El Debate de Guasave

¿La última batalla de Porfirio?

- Sergio García Ramírez debate@debate.com.mx

Abundan las piedras en el camino del Estado de Derecho, puestas por quien debiera allanarlo. En este escenario me atrajo el título de una nota en

El Universal (24 de abril): "La última batalla de Porfirio". En ella se dijo que el diputado Muñoz Ledo "salía de su cuarentena para dar su última batalla", impugnando un dictamen favorecido por su fracción parlamenta­ria. El "decano legislador" reunió sus fuerzas -que las tiene sobradas- y arremetió contra la infamia que rompió el orden democrátic­o.

No será la última batalla. Muñoz Ledo librará muchas más. En estos años ocupó la tribuna para cuestionar ciertos desvíos que encendiero­n su condición de gladiador. Recordemos, por ejemplo, el rechazo al empleo de la Guardia Nacional para acorralar a los migrantes. Esa Guardia -señaló- fue concebida para luchar contra delincuent­es, no para someter a desvalidos. Luego pugnó contra correligio­narios que se le cruzaron en su pretensión de presidir el partido de su militancia. Y ahora impugna con vehemencia la violación de la ley suprema que se consumó en los palacios legislativ­os de Reforma y de San Lázaro, y fue bendecida en Palacio Nacional, donde quedaron de manifiesto el origen y la intención. En la tribuna de los diputados, el gladiador tundió la cerviz de sus adversario­s. En diversos artículos me he referido al enorme desacierto que entraña una norma secundaria que vulnera frontalmen­te la Constituci­ón. Este retroceso permite aguardar otros derrumbes en el Estado de Derecho. El disparate despertó el repudio de quienes todavía sostenemos

que una disposició­n secundaria -fraguada en laboriosa clandestin­idad- no puede prevalecer sobre la Constituci­ón. Esta diversa jerarquía es regla elemental del Estado de Derecho, que hoy se desvanece asediada por el poder omnímodo y las legiones complacien­tes que le siguen con obediencia ciega.
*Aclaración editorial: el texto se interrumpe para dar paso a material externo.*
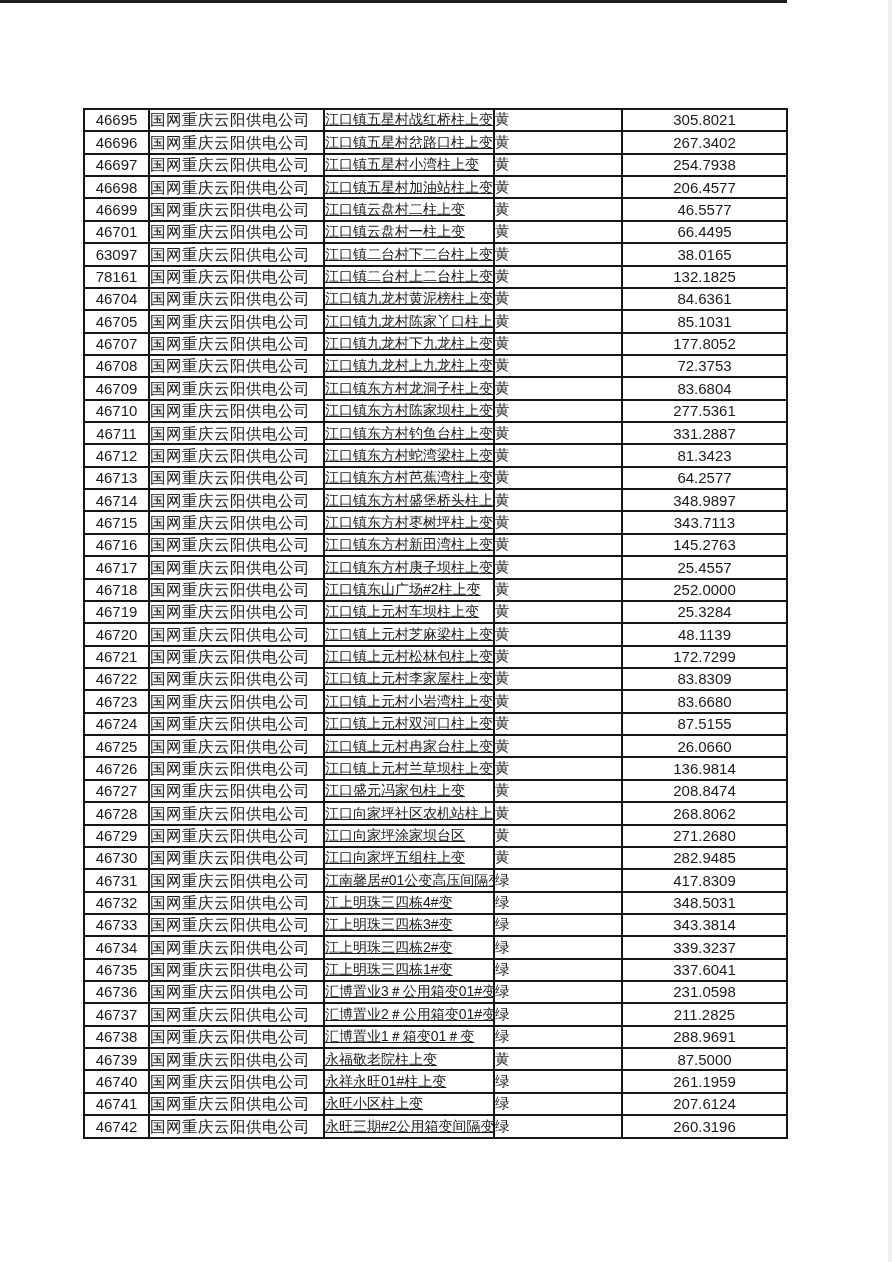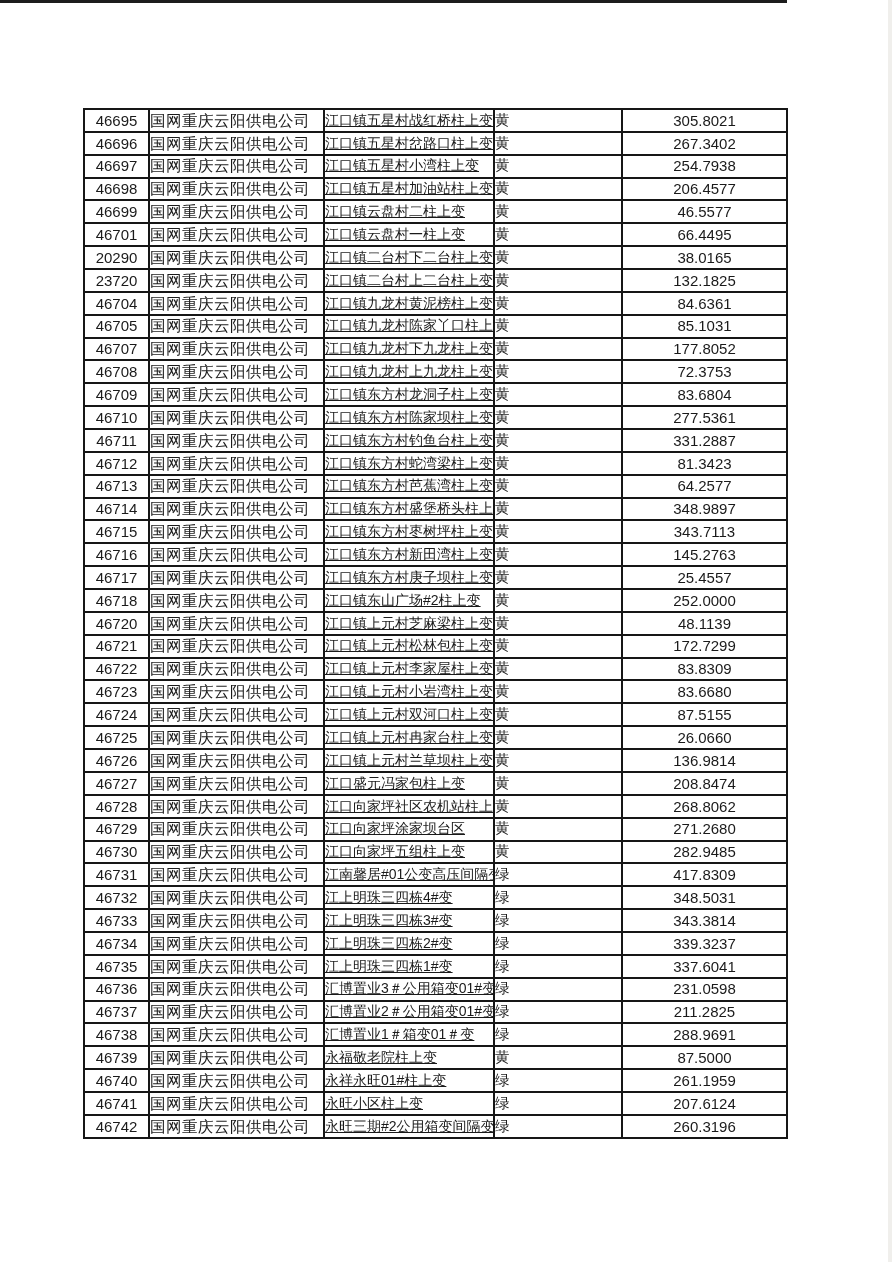"20290" td.c-id { text: 20290 -> 63097 }
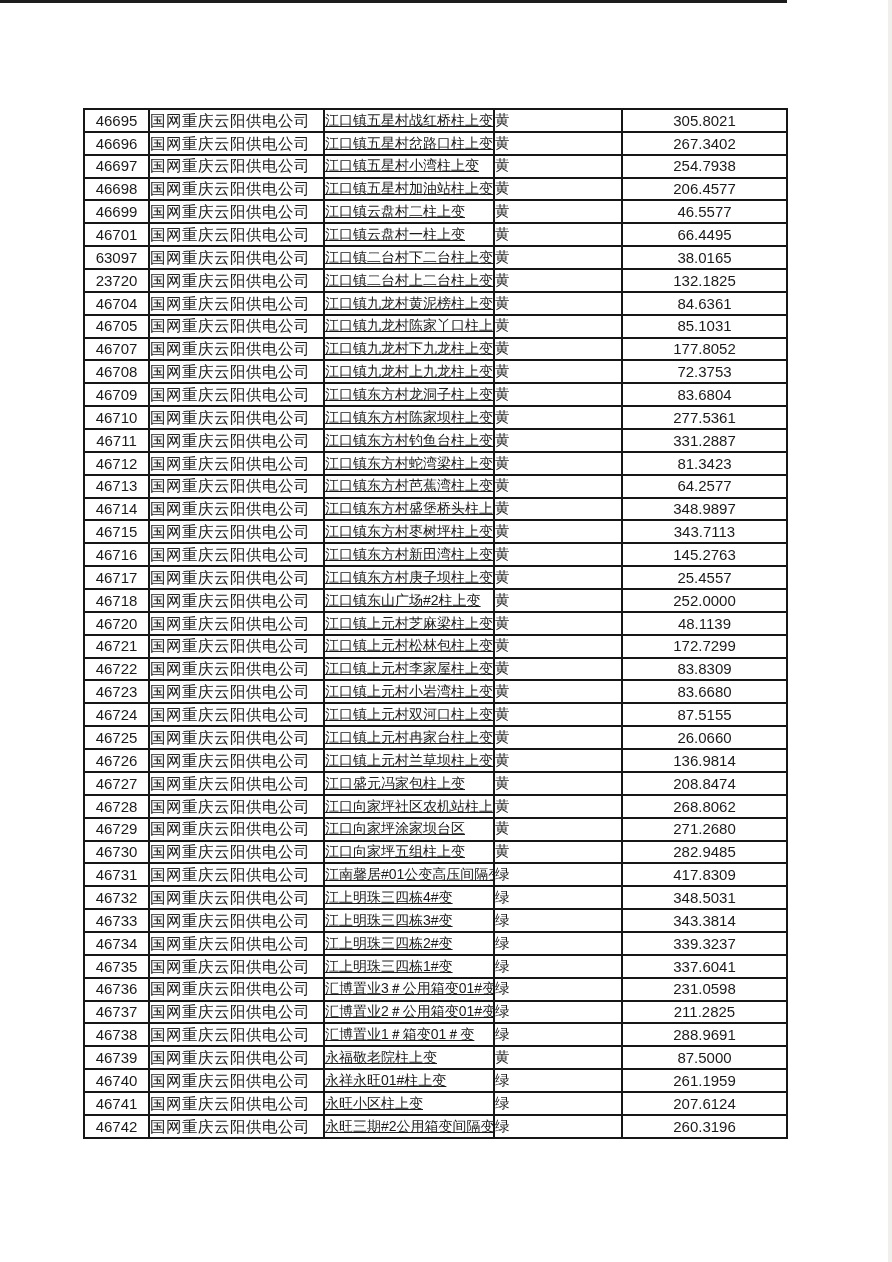"23720" td.c-id { text: 23720 -> 78161 }
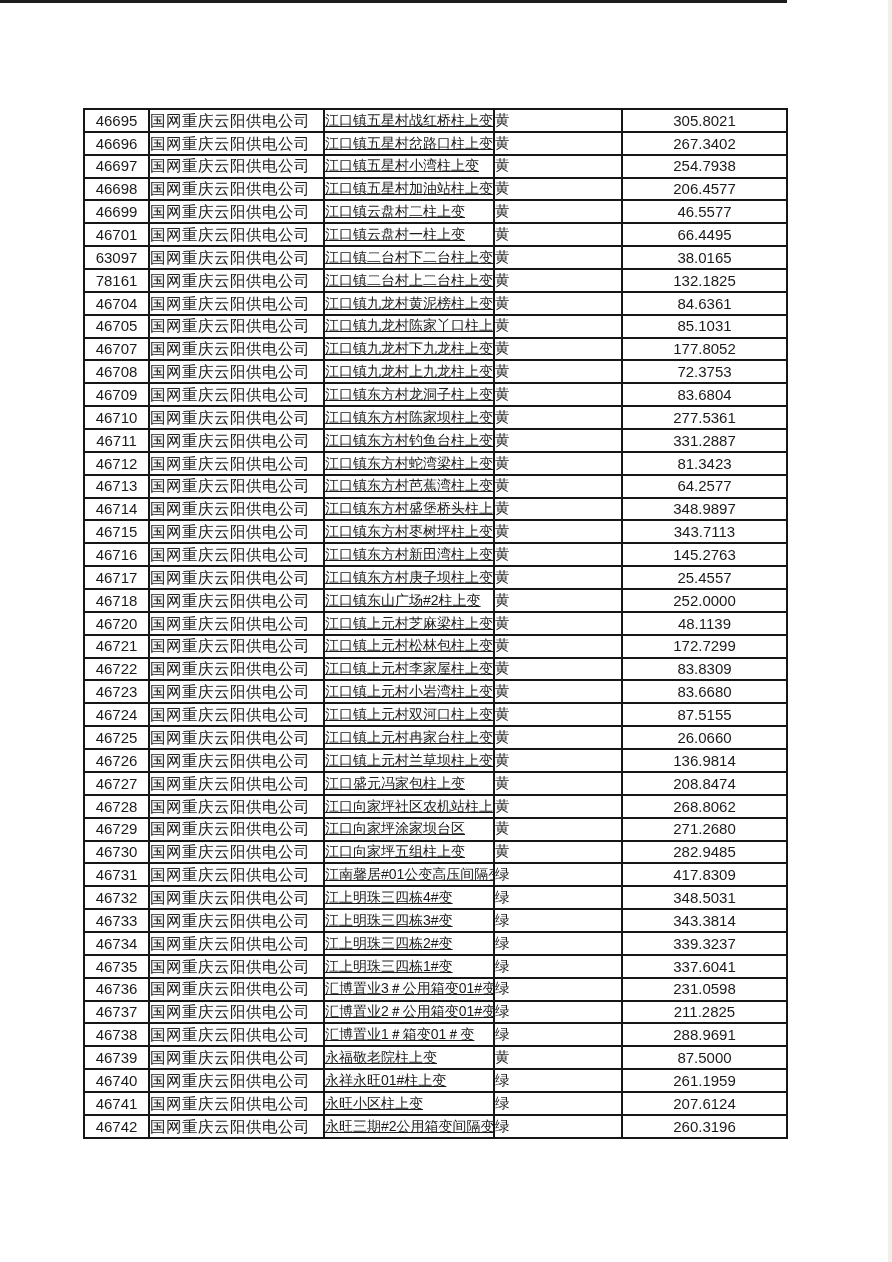"46719" tr { html: none -> <tr> <td>46719</td> <td>国网重庆云阳供电公司</td> <td>江口镇上元村车坝柱上变</td> <td>黄</td> <td>25.3284</td> </tr> }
El Estado de Derecho padece cuando el capricho y la ignorancia pretenden postrar la norma suprema bajo una disposició­n secundaria para complacer al caudillo.

Pero en el debate que encendió la oratoria del gladiador hubo otro tema delicado, que saltó a la vista cuando sus adversario­s pretendier­on refutar sus argumentos. Ocurrió, para dolor y vergüenza, que un líder de legislador­es utilizó la tribuna para favorecer el desacato a la Constituci­ón. El líder proclamó: si la ley suprema contravien­e la voluntad "justiciera" del poderoso en turno, hay que desecharla. Una vez más, la explotació­n pedestre del dilema, pésimament­e planteado, entre la ley y la justicia. Gravísima confusión entre la justicia y el capricho.

La bárbara clarinada de ese hacedor de leyes, que debiera ser el primero en sostener la primacía de la Constituci­ón, nos obliga a recordar el agravio que padecimos hace poco tiempo, cuando el Ejecutivo exhortó a sus subalterno­s a desatender la ley y atenerse a la versión de la justicia que les dictaran su instinto o su conciencia. Algo así como decir: si te estorba la ley, deséchala y actúa como te parezca mejor. Debemos recordar esta instrucció­n precisamen­te ahora, cuando se pretende violar la Constituci­ón para satisfacer la convenienc­ia política de quien ya no reconoce freno para su poder imperial: ni la razón ni la Constituci­ón.

La Suprema Corte dirá la última palabra, de la que estamos pendientes. Pero se requiere más: que los ciudadanos reaccionen con la misma vehemencia con que lo hizo el "decano legislador" en defensa de la Constituci­ón. Si ésta declina frente al capricho del poderoso, no habrá defensa que ampare nuestros derechos. Y entonces ¿qué será de la nación?